Tuesday, December 22, 2015

Favorite comments of '15: Niels Henrik Abel, Auntie Ann, Barry Garelick, Unknown, and Anonymous

On Why is the answer always innovation?

Niels Henrik Abel said...
No. Just no. Keep the ed school dunderheads away from the other college instructors. It's bad enough that I get dinged on my observations for stupid stuff like failing to use the right buzzwords in my lectures and not phrasing section objectives in ways that can be "measurable" - never mind I get the objectives verbatim from the textbook itself, and if it's good enough for the textbook author and publisher, I don't see how my dean can have any grounds for objection.

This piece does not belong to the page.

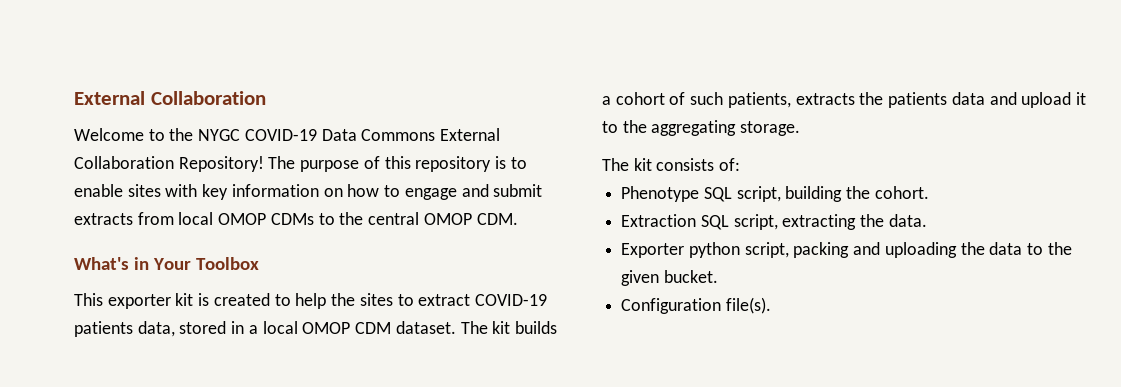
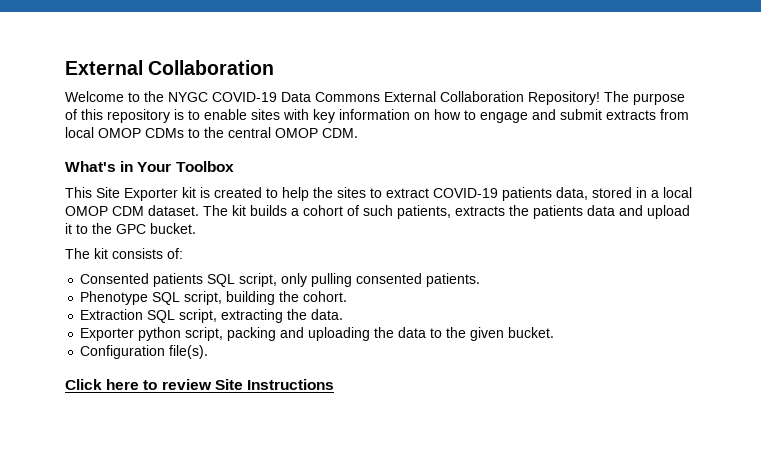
[107,294,171,309] exporter -> [96,187,178,201] Site Exporter
[651,120,801,136] aggregating storage. -> [116,223,196,234] GPC bucket.
(741, 164) none -> [80,273,481,287] // Consented patients SQL script, only pulling consented patients.
(771, 305) none -> [65,379,334,390] // Click here to review Site Instructions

Why don't the ed school people just go back to playing school with their stuffed animals like they no doubt did as kids, and leave the rest of us alone?
Auntie Ann said...
Because using the same books you have in storage doesn't keep the money flowing. If you can show that you can get the job done using the same old thing, then your budget will stagnate or shrink. Because every conference teachers and administrators go to is filled with vendors with shiny booths and flashy demonstrations selling snake-oil to the same people who bought last year's snake oil. 
Barry Garelick said...
What Auntie Ann said. Prime example: Much ado is being made over "formative assessments" with seminars on how to do it, books on the subject, etc. Good teachers have been doing this for years: checking for students understanding and adjusting accordingly. It's called "teaching".
Unknown said...
Many years ago, I remember reading an old Columbia adage that the widest street in the world is the one separating Teachers' College from the rest of the campus. Everyone I know says that the ed school at their colleges was an academic wasteland and had the worst teachers.
Anonymous said...
@Unknown
"Many years ago, I remember reading an old Columbia adage that the widest street in the world is the one separating Teachers' College from the rest of the campus."

As someone who picked up some extra money in college by tutoring, I can say that "education" majors were the dumbest and least-teachable tutoring subjects. And many of these were not just wannabe-teachers, but actual teachers back for additional courses.